In the previous instalment, Hazrat Inayat Khan speaks of the need to master one’s ego, and the consequent unfolding of the saintly nature. Here he comes to the question, how to make this a practical reality in our daily life?
But how can we walk along this path in the course of our practical life, with all the responsibilities inherent in life in the world? The servants take advantage of a saintly person; selfish people and those who are wicked and blind to justice take every advantage of a person who behaves kindly and considerately and helpfully towards people. Well, the answer is very simple. This development is really for yourself. Once you have attained, the course of action is in your hands. For example, suppose you are taking the part of a king on the stage, and your part calls on you to become angry with a servant – you do not really become angry. You just play the part of the king who is cross. You can be cross without being actually angry. It is just like that in the development of the saintly personality.

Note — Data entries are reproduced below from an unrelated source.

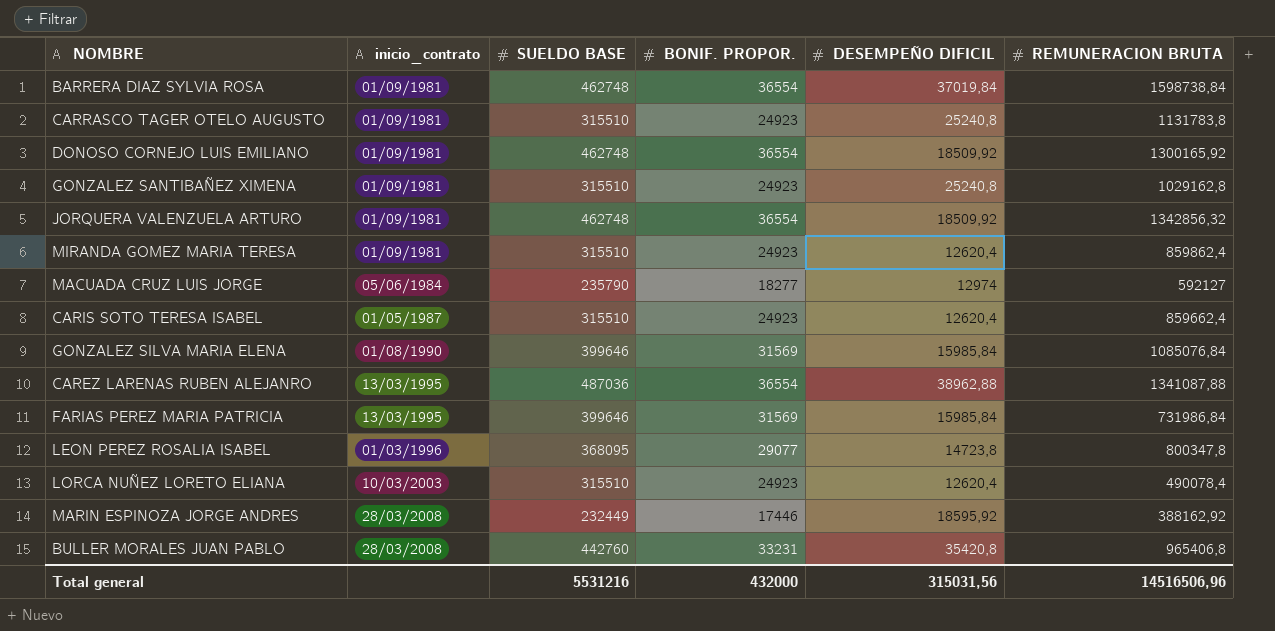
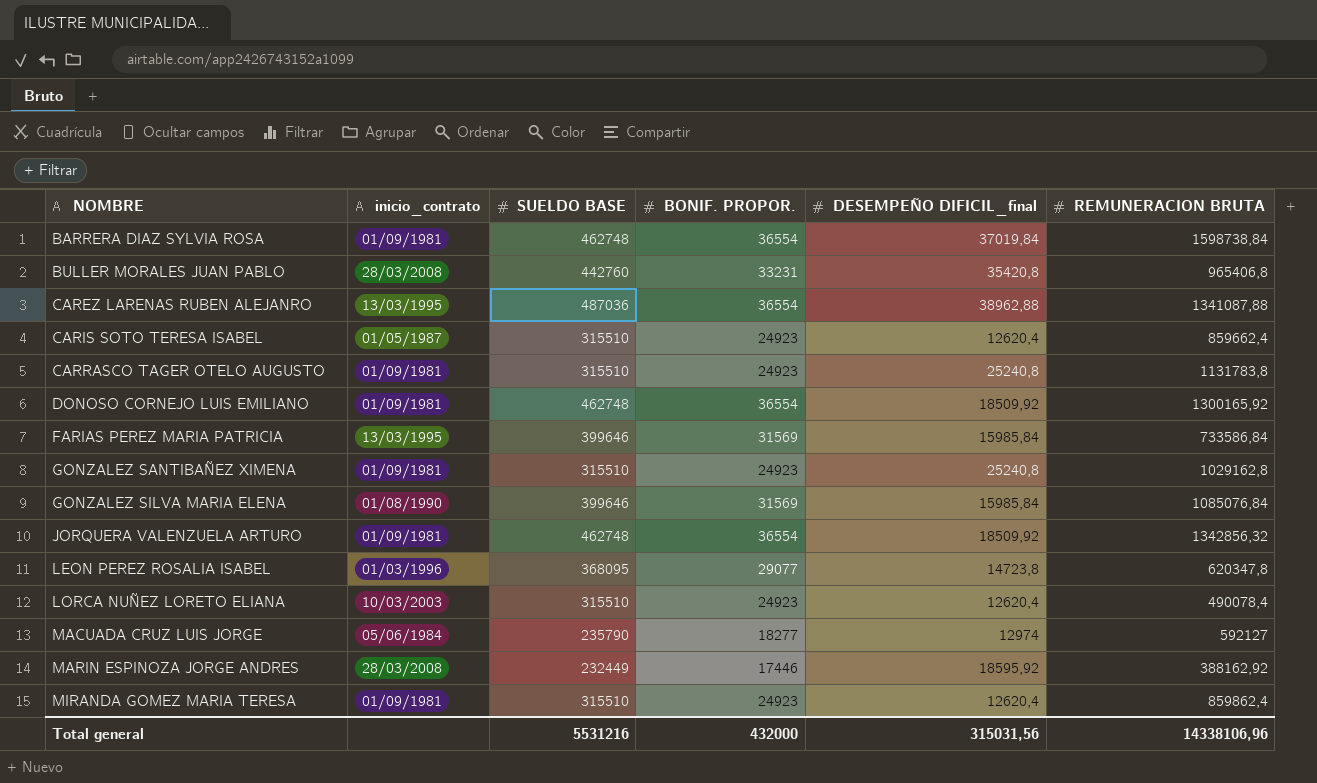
row order: inicio_contrato ascending -> NOMBRE ascending
column name: DESEMPEÑO DIFICIL -> DESEMPEÑO DIFICIL_final
FARIAS PEREZ MARIA PATRICIA | REMUNERACION BRUTA: 731986,84 -> 733586,84
LEON PEREZ ROSALIA ISABEL | REMUNERACION BRUTA: 800347,8 -> 620347,8
Total general | REMUNERACION BRUTA: 14516506,96 -> 14338106,96

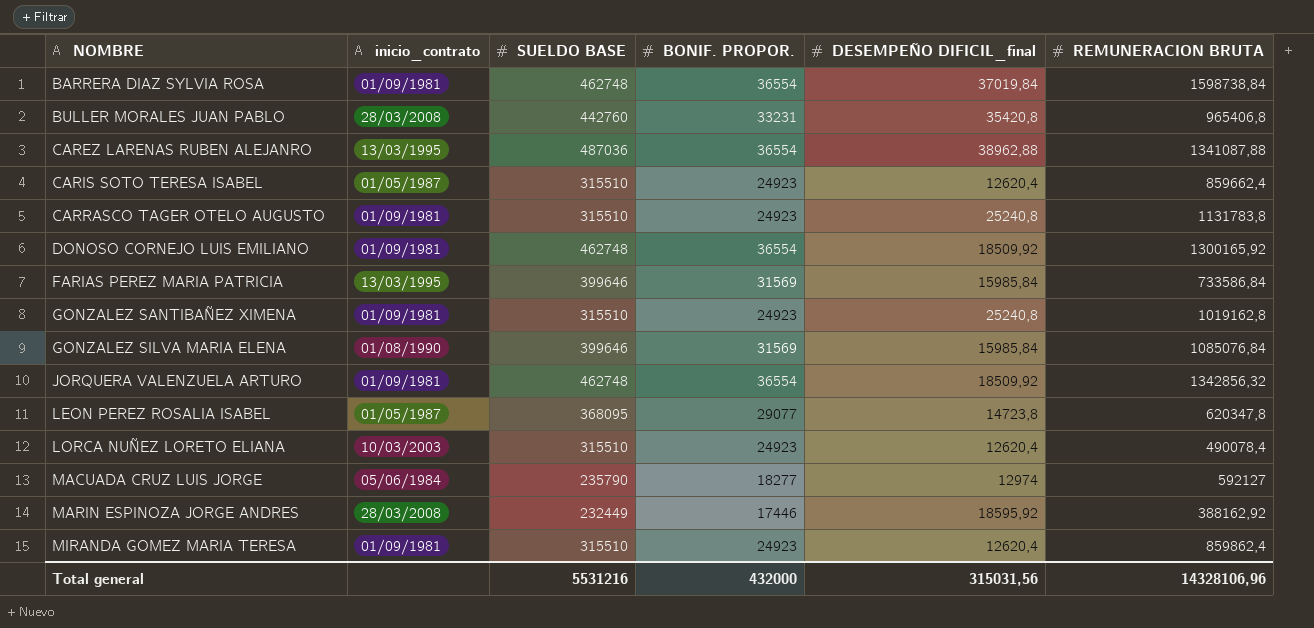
GONZALEZ SANTIBAÑEZ XIMENA | REMUNERACION BRUTA: 1029162,8 -> 1019162,8
LEON PEREZ ROSALIA ISABEL | inicio_contrato: 01/03/1996 -> 01/05/1987
Total general | REMUNERACION BRUTA: 14338106,96 -> 14328106,96

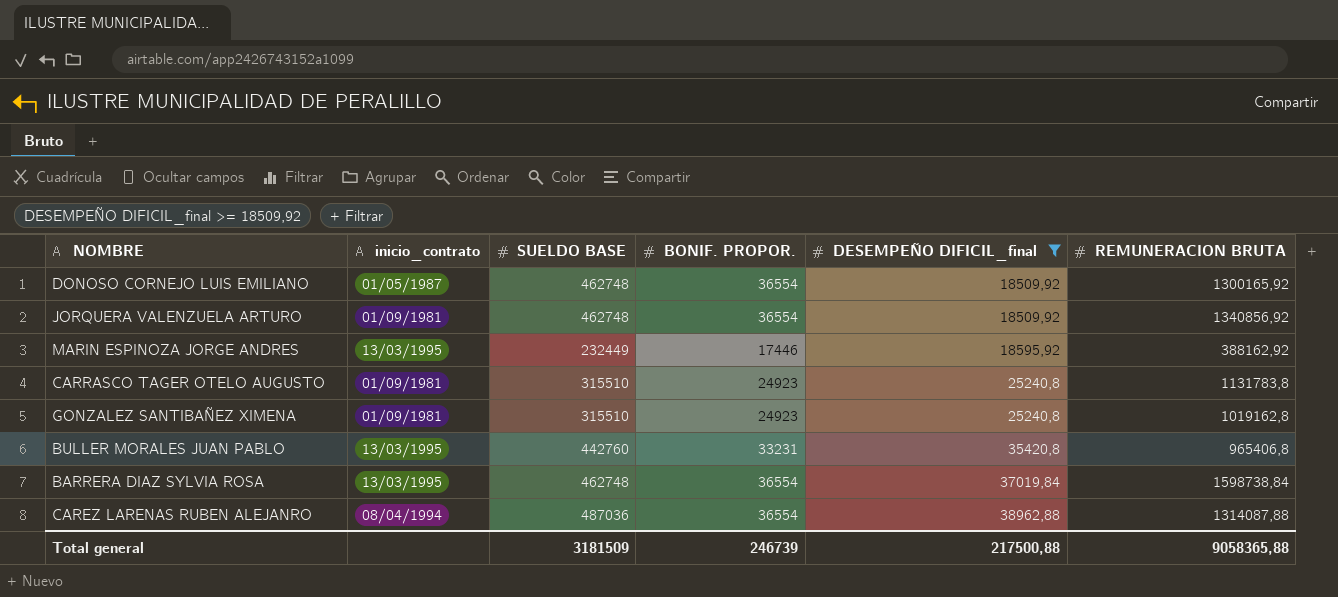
filter: none -> DESEMPEÑO DIFICIL_final >= 18509,92
row order: NOMBRE ascending -> DESEMPEÑO DIFICIL_final ascending
DONOSO CORNEJO LUIS EMILIANO | inicio_contrato: 01/09/1981 -> 01/05/1987
JORQUERA VALENZUELA ARTURO | REMUNERACION BRUTA: 1342856,32 -> 1340856,92
MARIN ESPINOZA JORGE ANDRES | inicio_contrato: 28/03/2008 -> 13/03/1995
BULLER MORALES JUAN PABLO | inicio_contrato: 28/03/2008 -> 13/03/1995
BARRERA DIAZ SYLVIA ROSA | inicio_contrato: 01/09/1981 -> 13/03/1995
CAREZ LARENAS RUBEN ALEJANRO | inicio_contrato: 13/03/1995 -> 08/04/1994
CAREZ LARENAS RUBEN ALEJANRO | REMUNERACION BRUTA: 1341087,88 -> 1314087,88
Total general | SUELDO BASE: 5531216 -> 3181509
Total general | BONIF. PROPOR.: 432000 -> 246739
Total general | DESEMPEÑO DIFICIL_final: 315031,56 -> 217500,88
Total general | REMUNERACION BRUTA: 14328106,96 -> 9058365,88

Once the nafs is crushed, you will never find it necessary to be angry. But you can act the part of an angry person, and pretend to be angry. So, if it is necessary to show anger, this does not mean the fire of hell for you as it would be for others, because you are only using an instrument, and that instrument is not your master. In the same way, you are justified in whatever course you find before you in life, as long as you have really freed yourself from control by the nafs.
Here is a story about a great Sufi Master who lived in Arabia. During a certain war, one day an enemy was fought. Now in those days, battles were hand to hand fights. This man’s enemy was in his hand, and he was about to kill him. But before he did so, the enemy spat in his face. The teacher immediately withheld his hand, and did not kill him. The enemy was greatly surprised at this, and said, “You were about to kill me. Why did you not do so?” He replied, “One reason is that you have done such an action that it would rouse my anger, and if I had killed you while under the influence of anger, I would have been acting against my principle. Therefore, as soon as I caught myself in this fault, I became unable to carry through my first intention.” This shows how a person can even fight and yet keep control over his anger and pain. As long as he is the master, he can be blamed for nothing.
But that is just the question – to be the master! Suppose a person is cross, and we get cross with him. It may bring a certain satisfaction to give outlet to that anger at the moment. But if only you discover the joy of being able to smile when the other person is cross – what a difference from the satisfaction of the other act! The joy is so much greater because you keep buoyant. It is just like not giving more fuel to a fire.
Sudden outbreaks of emotion are controlled by developing the habit of exercising one’s willpower suddenly, promptly. If we return anger or jealousy or hatred or prejudice or any other bitterness, we only keep the flame of that emotion lighted. It is just the same when one keeps love in another heart by adding a little affection and love all the time. If we withhold it, it will die, because there is nothing to stimulate it. When a person is always offended or dislikes this or that, he is keeping up the fire, whereas once you pass it by and smile, you raise yourself above it, and it will die out, for it has no more food to live on.